Annemarie Roelofs, violinist and composer with classical training, co-founder of the Canaille Festival in Frankfurt in 1986, plays the trombone, an instrument that is considered by no means a classical “instrument for girls.” As recently as the thirties and forties it was questioned whether women could even handle this instrument. Annemarie Roelofs did not let this daunt her and is today one of the only female trombonists in Europe. Nowadays, she also plays together with the Yugoslavian pianist Elvira Plenar, who got her training as a classical pianist in Zagreb and Graz.

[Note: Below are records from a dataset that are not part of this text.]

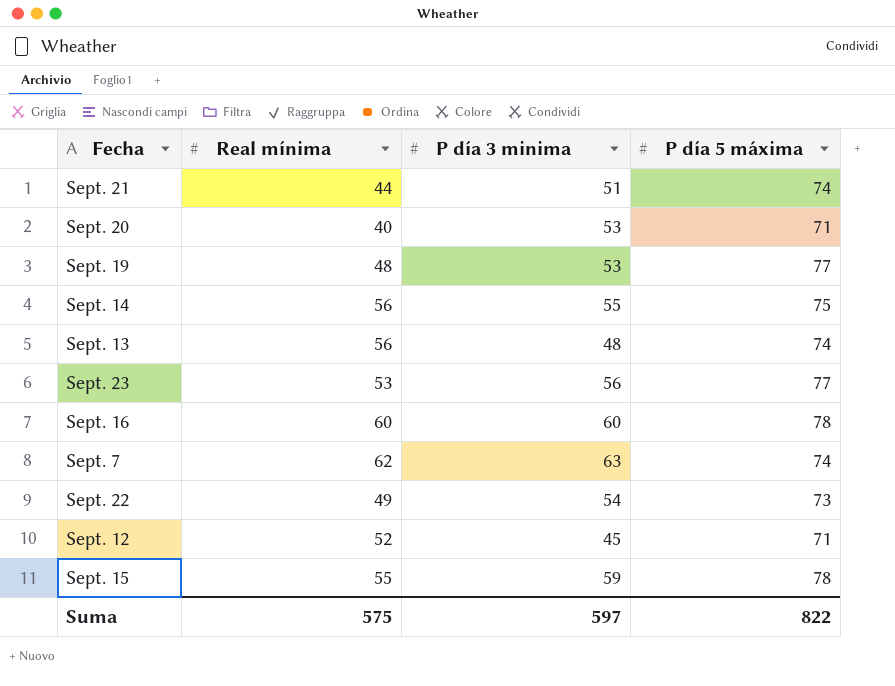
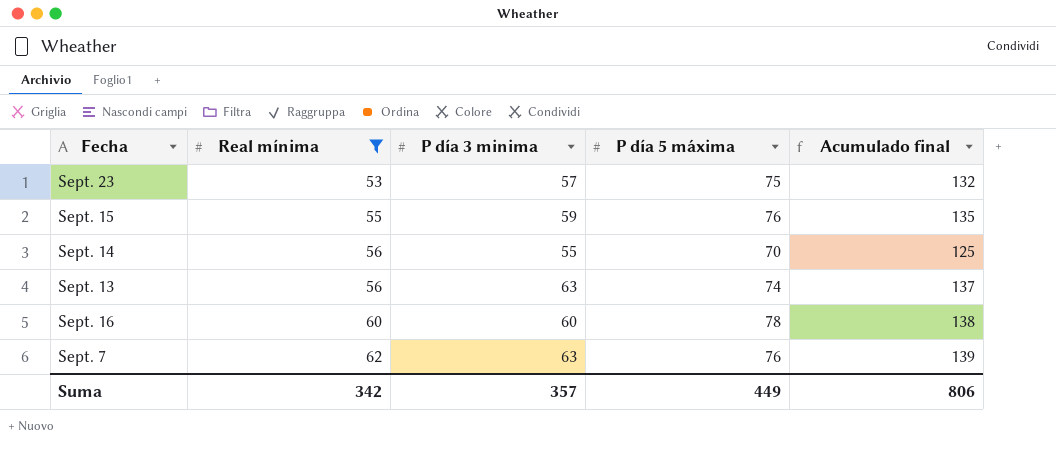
filter: none -> Real mínima >= 53
row order: none -> Real mínima ascending
column Acumulado final | formula: none -> [P día 3 minima] + [P día 5 máxima]
Sept. 23 | P día 3 minima: 56 -> 57
Sept. 23 | P día 5 máxima: 77 -> 75
Sept. 15 | P día 5 máxima: 78 -> 76
Sept. 14 | P día 5 máxima: 75 -> 70
Sept. 13 | P día 3 minima: 48 -> 63
Sept. 7 | P día 5 máxima: 74 -> 76
Suma | Real mínima: 575 -> 342
Suma | P día 3 minima: 597 -> 357
Suma | P día 5 máxima: 822 -> 449

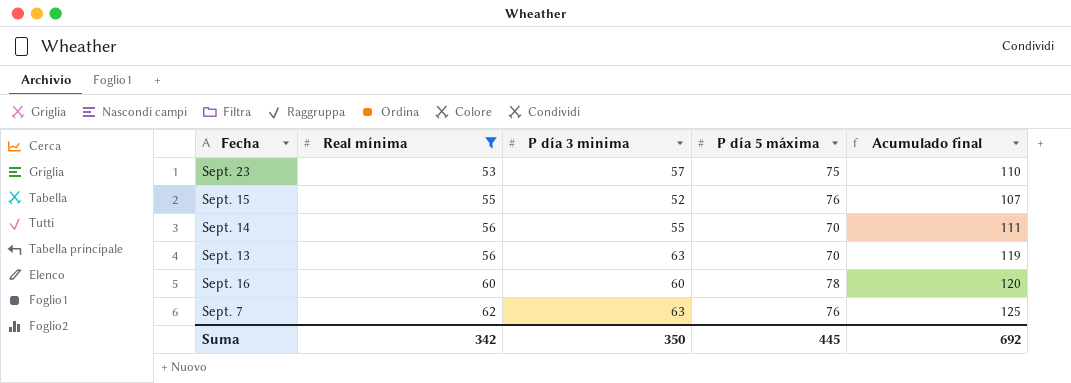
column Acumulado final | formula: [P día 3 minima] + [P día 5 máxima] -> [Real mínima] + [P día 3 minima]
Sept. 15 | P día 3 minima: 59 -> 52
Sept. 13 | P día 5 máxima: 74 -> 70
Suma | P día 3 minima: 357 -> 350
Suma | P día 5 máxima: 449 -> 445
Suma | Acumulado final: 806 -> 692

Marilyn Mazur, former dancer with the Creative Dance Theatre, pianist, composer and graduate of the Royal Danish Music Conservatory, is today one of the few women drummers to make an international breakthrough on this – usually considered masculine – instrument. She works with Miles Davis and Wayne Shorter.
The French bass-player Joëlle Léandre belongs to the new generation of musicians (both male and female) who are not restrained by questions of style and – having been trained by John Cage – has at her fingertips a wide repertoire of the 20th century music. In any case, the music played at Canaille no longer has anything to do with what is commonly called jazz. It can most easily be characterized with the term used by the jazz journalist Bert Noglik: “jazz dissidence.” The diverse social and cultural backgrounds of the musicians are also reflected in various ways in their music. The musicians bring in experiences which range from classical music, from the folk-music tradition across pop and rock music to the techniques of modern composed music.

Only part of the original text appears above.